Your objective: Give a verbatim repeat of the lines that run from the line containing "Biofinity XR CooperVision" to the end of the data below.

◆ ◆ ◆ ◆ ◆ ◆ ◆

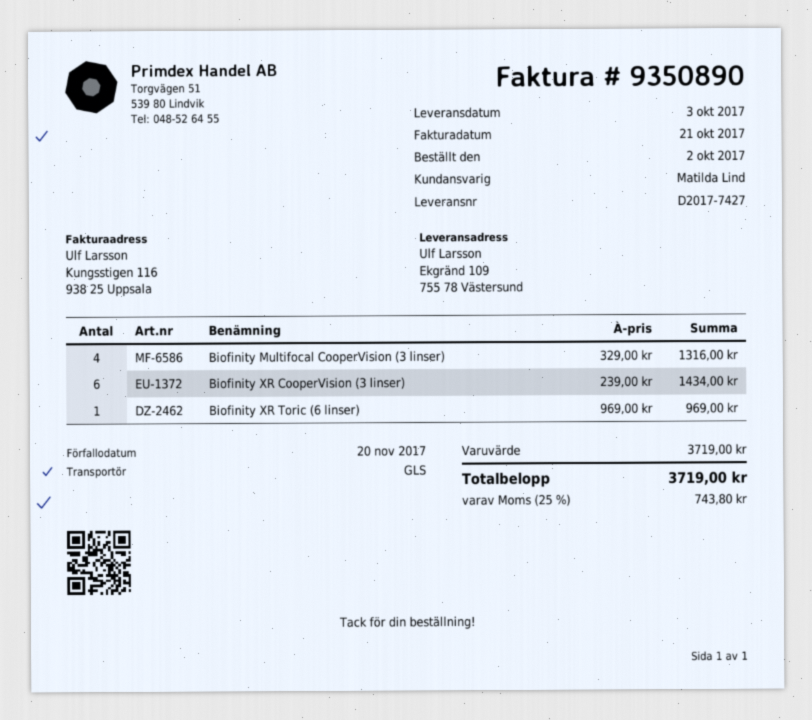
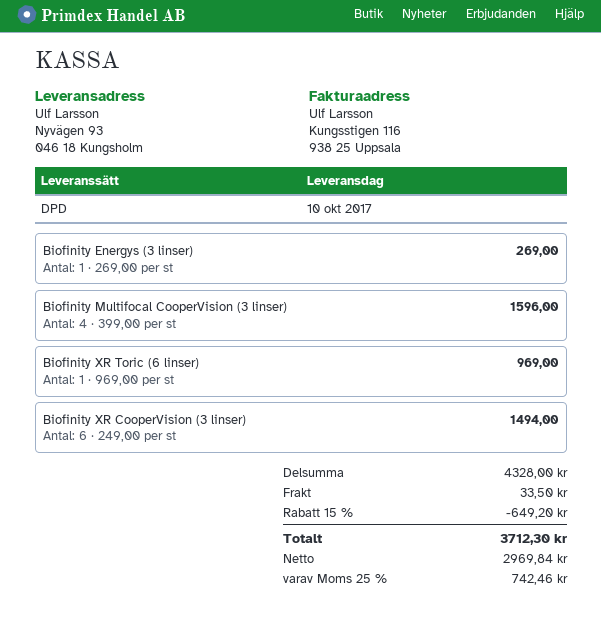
delivery date: 2017-10-03 -> 2017-10-10
shipping method: GLS -> DPD
ship to: Ekgränd 109, 755 78 Västersund -> Nyvägen 93, 046 18 Kungsholm
Biofinity Multifocal CooperVision (3 linser): 4 x 329.00 = 1316.00 -> 4 x 399.00 = 1596.00
Biofinity XR CooperVision (3 linser): 6 x 239.00 = 1434.00 -> 6 x 249.00 = 1494.00
Biofinity Energys (3 linser): none -> 1 x 269.00 = 269.00
subtotal: 3719.00 -> 4328.00
discount: none -> 15% = 649.20
shipping: none -> 33.50
tax: 25% = 743.80 -> 25% = 742.46
total: 3719.00 -> 3712.30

◆ ◆ ◆ ◆ ◆ ◆ ◆

Result for this exercise:
Biofinity XR CooperVision (3 linser): 6 x 239.00 = 1434.00 -> 6 x 249.00 = 1494.00
Biofinity Energys (3 linser): none -> 1 x 269.00 = 269.00
subtotal: 3719.00 -> 4328.00
discount: none -> 15% = 649.20
shipping: none -> 33.50
tax: 25% = 743.80 -> 25% = 742.46
total: 3719.00 -> 3712.30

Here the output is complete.